The scene with Rose hanging onto a rope of a barrage balloon in the middle of an air raid with bombs exploding and planes flying around her was possibly the most spectacular and technically brilliant scene in the whole series – and it has had some stiff competition. It was beautifully done. The effect was less like a realistic blitz sky and more like a living oil painting and that made it all the more impressive. As the mainscene in the firstpart of the episode it gripped the imagination of the viewer.



On top of that, possibly the scariest enemy The Doctor has ever faced. A child in a gas mask. The creepiness of that child and it's plaintive cry of “Are you my mummy” made for a unique atmosphere for the episode.
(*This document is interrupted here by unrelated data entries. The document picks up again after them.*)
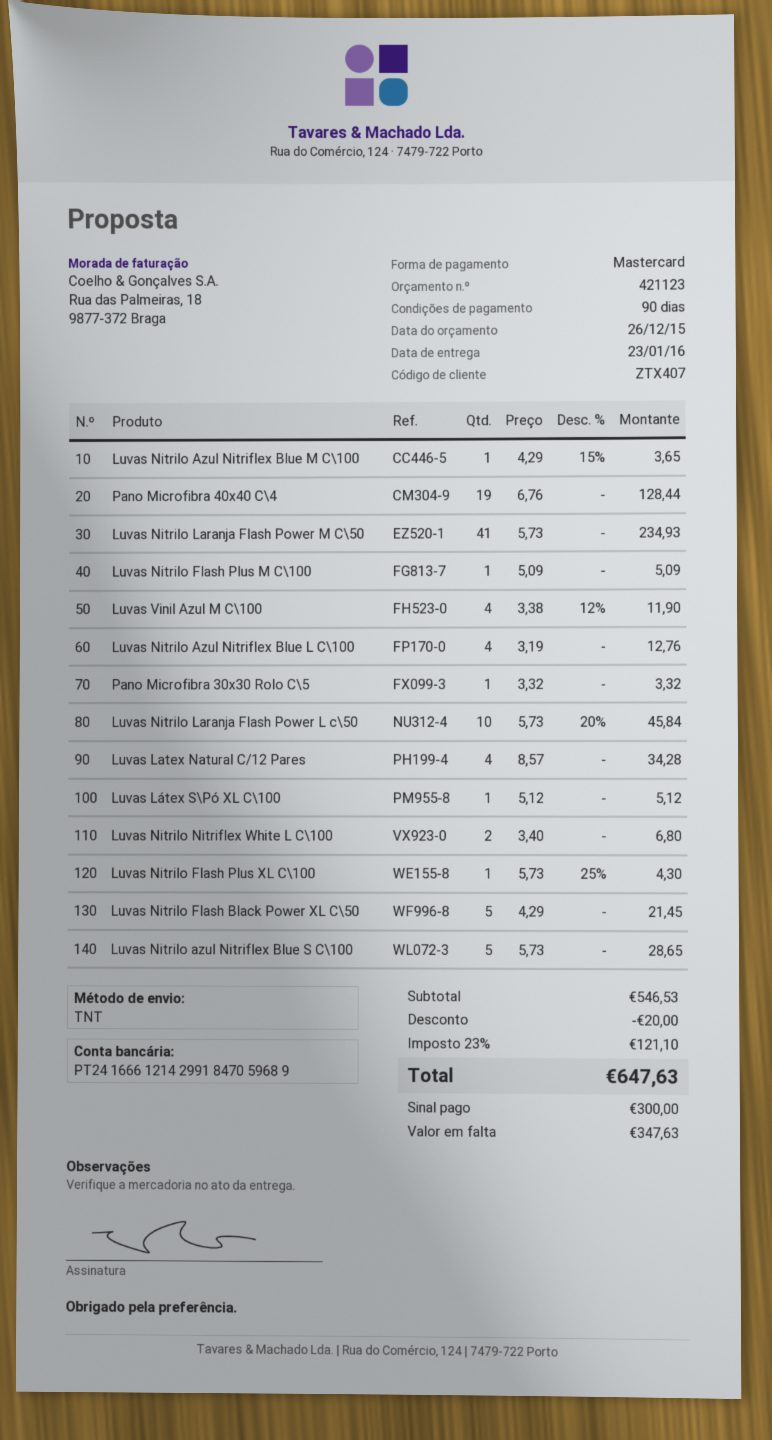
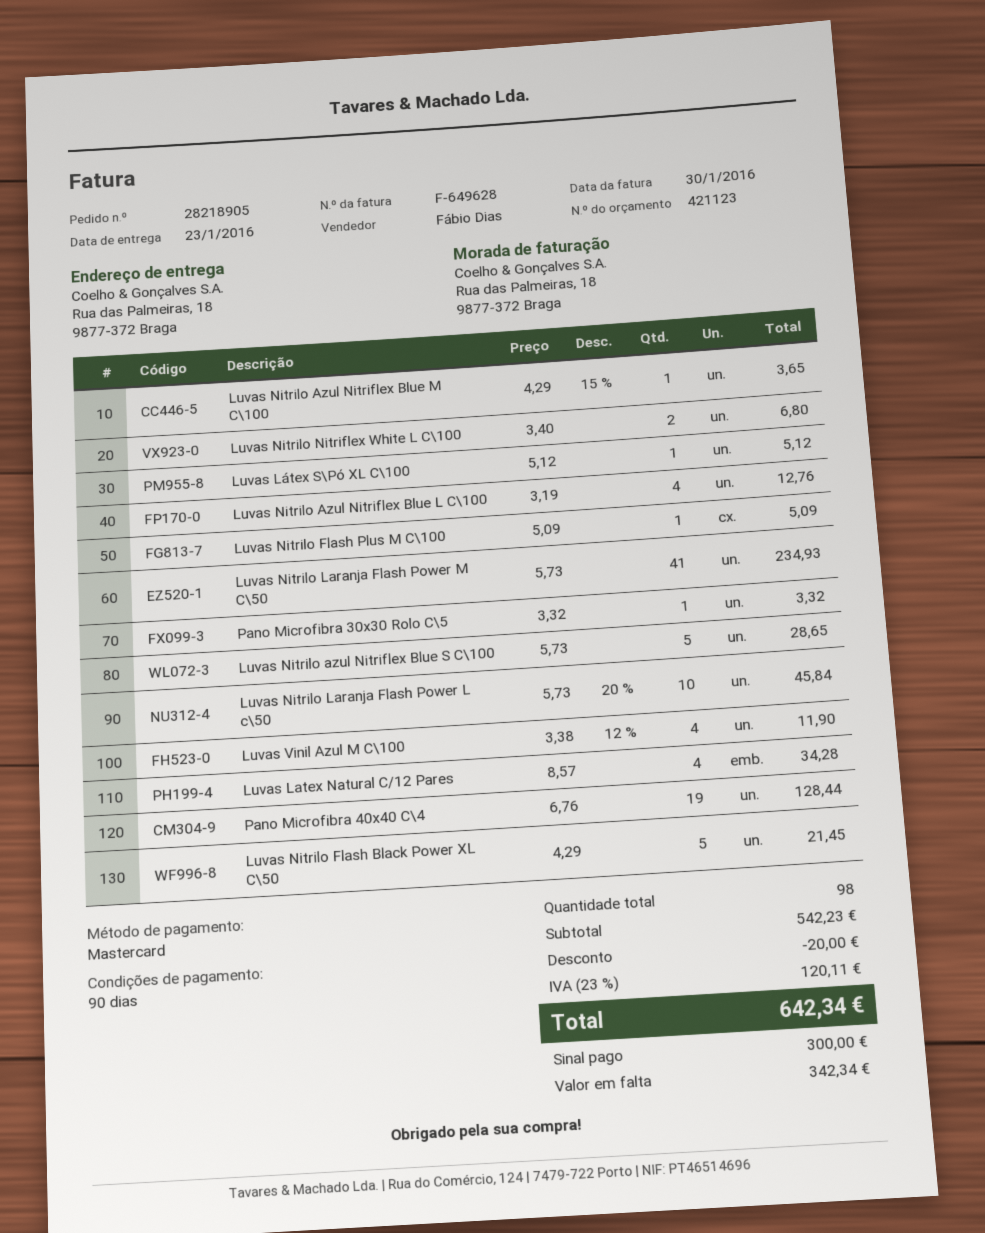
Luvas Nitrilo Flash Plus XL C\100: 1 x 5.73 - 25% = 4.30 -> none
subtotal: 546.53 -> 542.23
tax: 23% = 121.10 -> 23% = 120.11
total: 647.63 -> 642.34
balance: 347.63 -> 342.34

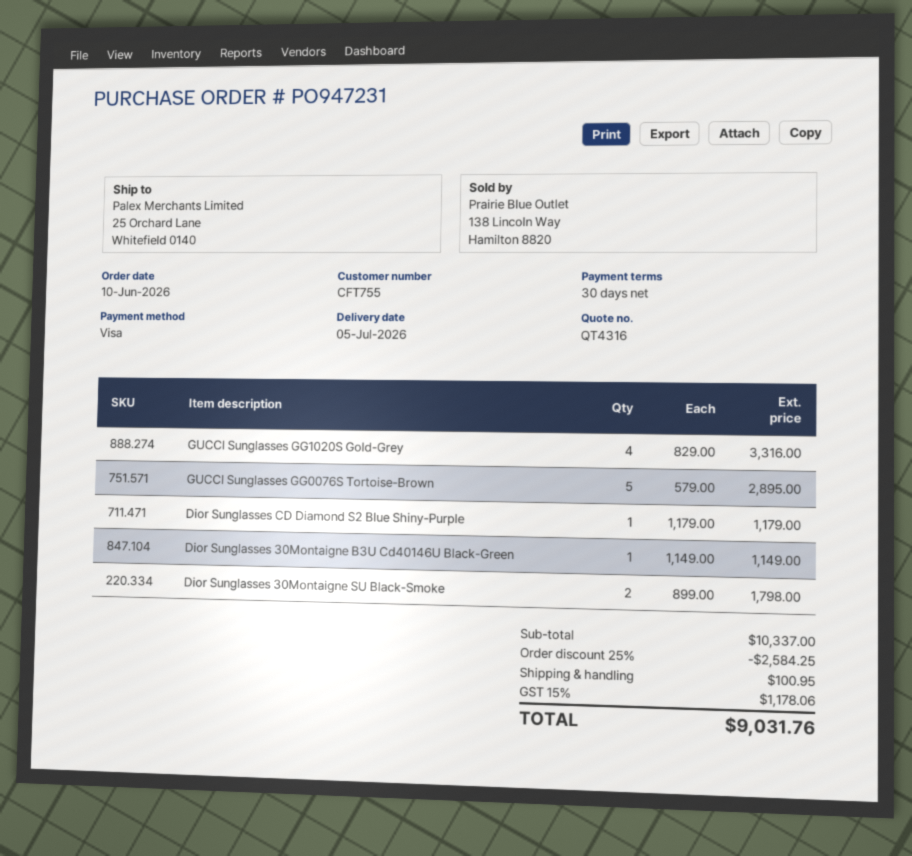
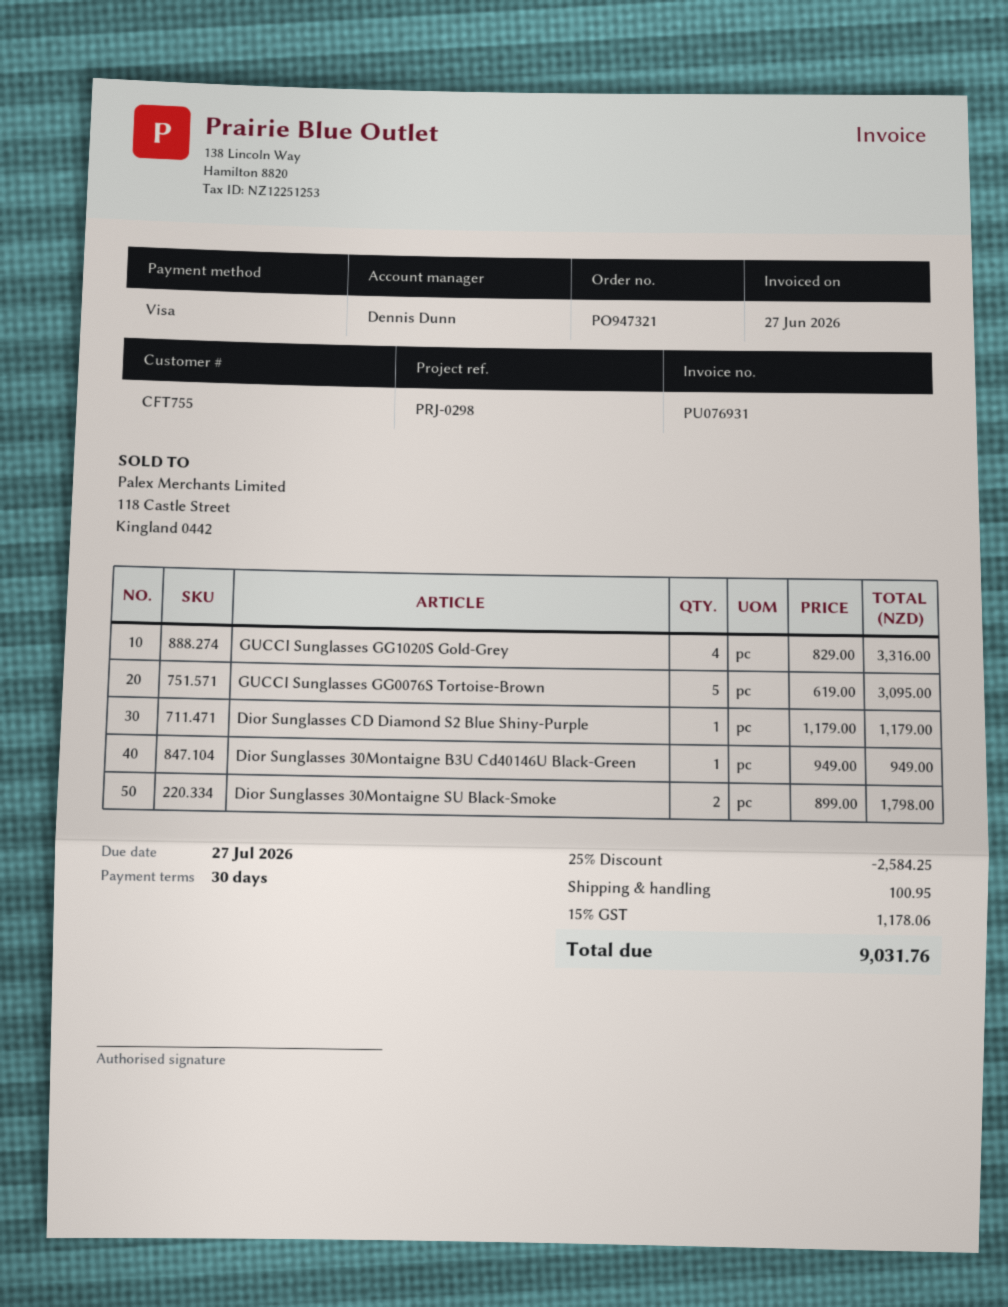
order number: PO947231 -> PO947321
GUCCI Sunglasses GG0076S Tortoise-Brown: 5 x 579.00 = 2895.00 -> 5 x 619.00 = 3095.00
Dior Sunglasses 30Montaigne B3U Cd40146U Black-Green: 1 x 1149.00 = 1149.00 -> 1 x 949.00 = 949.00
The connection between the child and Nancy is hinted at when The Doctor learns that she lost a brother in the blitz and later confirmed when she tries to talk to the child, calling him by his name. But it is very cleverly written to keep us in the dark about the real story of Nancy and her 'brother'.



The Doctor is playing it by ear. He has no plan, and doesn’t even have all the facts. But he rises to the occasion. Fans all sat up and listened when Doctor Constantine comments that before the war he was a father and a grandfather but no longer, and The Doctor replies “yeah, I know the feeling.” This from a man who has already told us he lost everyone in the destruction of his planet. This is the only reference to his mysterious past personal life in this episode, but when he is reunited with Rose and with Captain Jack, who he sees as a rival for her affections, we get an inkling of his current personal life – he is clearly jealous of Jack’s suave way with Rose – who is clearly impressed with him. But there is obviously more to Jack than meets the eye. The idea that The Doctor is vulnerable in any way is a shock to fans. That he is vulnerable in the hearts is one we're only just getting used to with the Ninth Doctor.

A war torn London backdrop, a love triangle with The Doctor, Rose and Jack, and a very creepy mystery to solve made this one of the most memorable episodes of the series. No surprise that the scene with the child and The Doctor was voted the top TV moment of 2005 in a BBC poll.